Abstract
Mu Dan Pi (MDP), a traditional Chinese medicine derived from the root bark of Paeonia suffruticosa Andrews, is used to treat autoimmune diseases due to its anti-inflammatory properties. However, the impact of MDP on inflammatory bowel disease (IBD) and its principal active compounds that contribute to the anti-inflammatory properties are uncertain.
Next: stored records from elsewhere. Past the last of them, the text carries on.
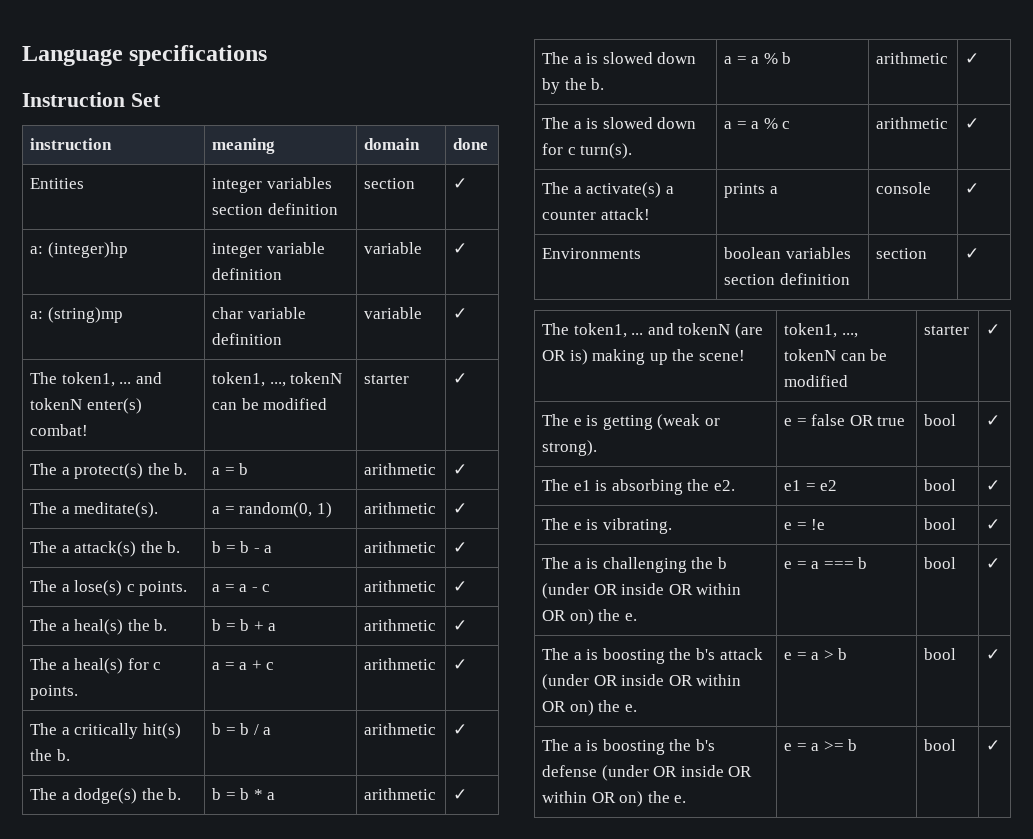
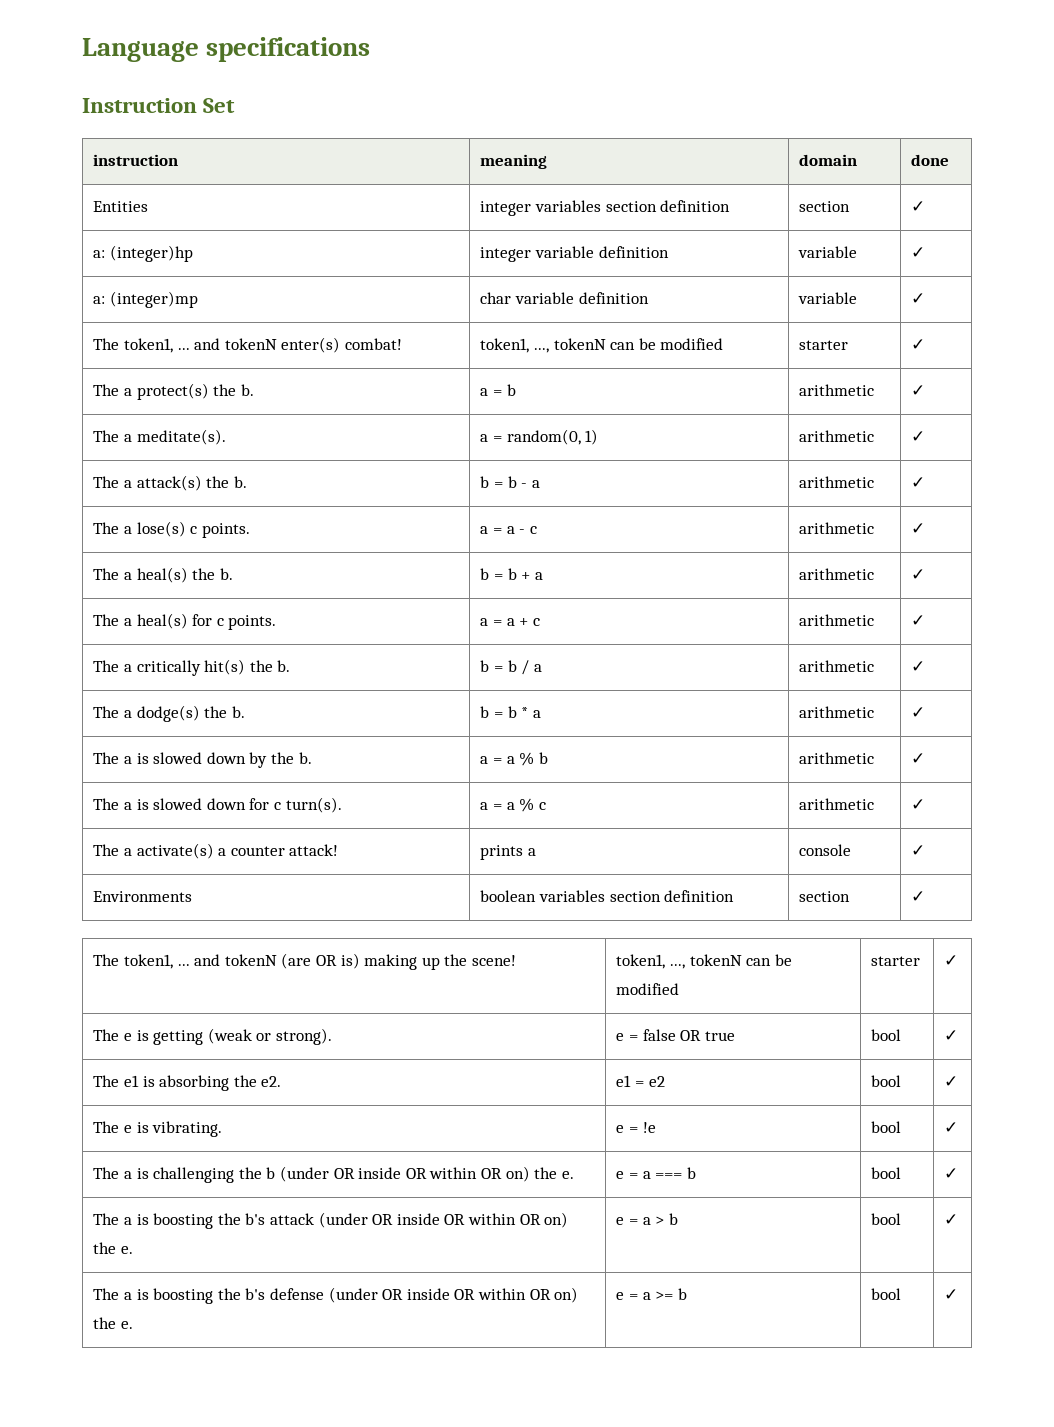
- a: (string)mp | char variable definition | variable | ✓
+ a: (integer)mp | char variable definition | variable | ✓

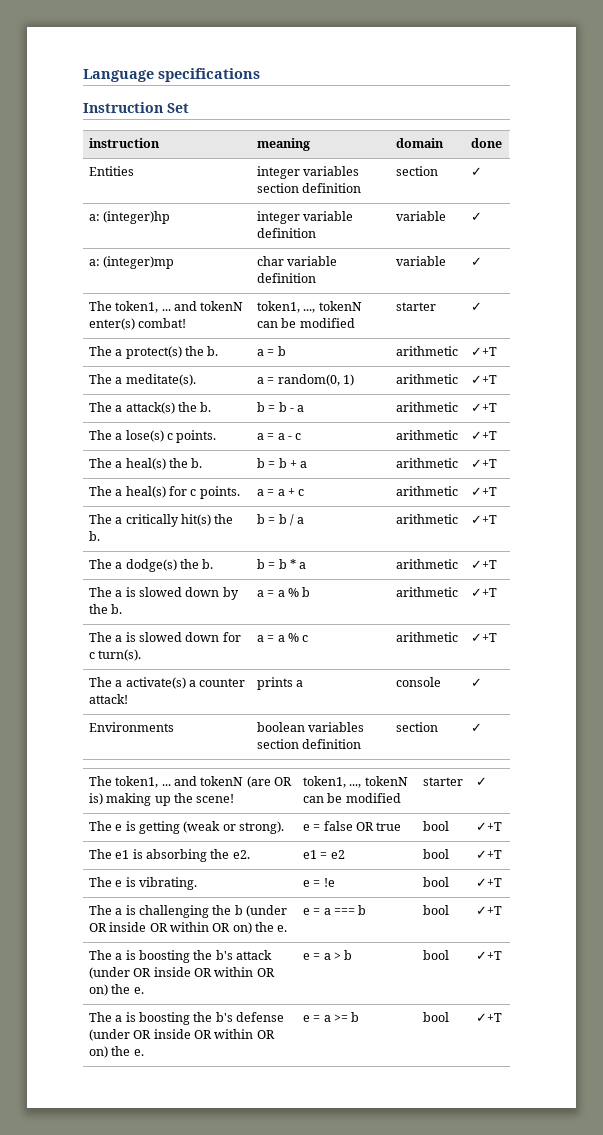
- The a protect(s) the b. | a = b | arithmetic | ✓
+ The a protect(s) the b. | a = b | arithmetic | ✓+T
- The a meditate(s). | a = random(0, 1) | arithmetic | ✓
+ The a meditate(s). | a = random(0, 1) | arithmetic | ✓+T
- The a attack(s) the b. | b = b - a | arithmetic | ✓
+ The a attack(s) the b. | b = b - a | arithmetic | ✓+T
- The a lose(s) c points. | a = a - c | arithmetic | ✓
+ The a lose(s) c points. | a = a - c | arithmetic | ✓+T
- The a heal(s) the b. | b = b + a | arithmetic | ✓
+ The a heal(s) the b. | b = b + a | arithmetic | ✓+T
- The a heal(s) for c points. | a = a + c | arithmetic | ✓
+ The a heal(s) for c points. | a = a + c | arithmetic | ✓+T
- The a critically hit(s) the b. | b = b / a | arithmetic | ✓
+ The a critically hit(s) the b. | b = b / a | arithmetic | ✓+T
- The a dodge(s) the b. | b = b * a | arithmetic | ✓
+ The a dodge(s) the b. | b = b * a | arithmetic | ✓+T
- The a is slowed down by the b. | a = a % b | arithmetic | ✓
+ The a is slowed down by the b. | a = a % b | arithmetic | ✓+T
- The a is slowed down for c turn(s). | a = a % c | arithmetic | ✓
+ The a is slowed down for c turn(s). | a = a % c | arithmetic | ✓+T
- The e is getting (weak or strong). | e = false OR true | bool | ✓
+ The e is getting (weak or strong). | e = false OR true | bool | ✓+T
- The e1 is absorbing the e2. | e1 = e2 | bool | ✓
+ The e1 is absorbing the e2. | e1 = e2 | bool | ✓+T
- The e is vibrating. | e = !e | bool | ✓
+ The e is vibrating. | e = !e | bool | ✓+T
- The a is challenging the b (under OR inside OR within OR on) the e. | e = a === b | bool | ✓
+ The a is challenging the b (under OR inside OR within OR on) the e. | e = a === b | bool | ✓+T
- The a is boosting the b's attack (under OR inside OR within OR on) the e. | e = a > b | bool | ✓
+ The a is boosting the b's attack (under OR inside OR within OR on) the e. | e = a > b | bool | ✓+T
- The a is boosting the b's defense (under OR inside OR within OR on) the e. | e = a >= b | bool | ✓
+ The a is boosting the b's defense (under OR inside OR within OR on) the e. | e = a >= b | bool | ✓+T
Thus, this study systemically evaluated the anti-inflammatory effects of fractionated MDP, which has therapeutic potential for IBD. MDP fractions were prepared by multistep fractionation, among which the ethyl acetate-fraction MDP5 exhibited the highest potency, with anti-inflammatory activity screened by the Toll-like receptor (TLR)-2 agonist, Pam3CSK4, in a cell-based model. MDP5 (at 50 μg/ml, p < 0.001) significantly inhibited nuclear factor kappa-B (NF-κB) reporters triggered by Pam3CSK4, without significant cell toxicity. Moreover, MDP5 (at 10 μg/ml) alleviated proinflammatory signaling triggered by Pam3CSK4 in a dose-dependent manner and reduced downstream IL-6 and TNF-α production (p < 0.001) in primary macrophages. MDP5 also mitigated weight loss, clinical inflammation, colonic infiltration of immune cells and cytokine production in a murine colitis model. Index compounds including paeoniflorin derivatives (ranging from 0.1 to 3.4%), gallic acid (1.8%), and 1,2,3,4,6-penta-O-galloyl-β-D-glucose (1.1%) in MDP5 fractions were identified by LC-MS/MS and could be used as anti-inflammatory markers for MDP preparation. Collectively, these data suggest that MDP5 is a promising treatment for IBD patients.
Highlights
Inflammatory bowel diseases (IBDs) are inflammatory disorders of the gastrointestinal tract that affect millions of individuals worldwide, at increasingly higher rates (Ng et al, 2018)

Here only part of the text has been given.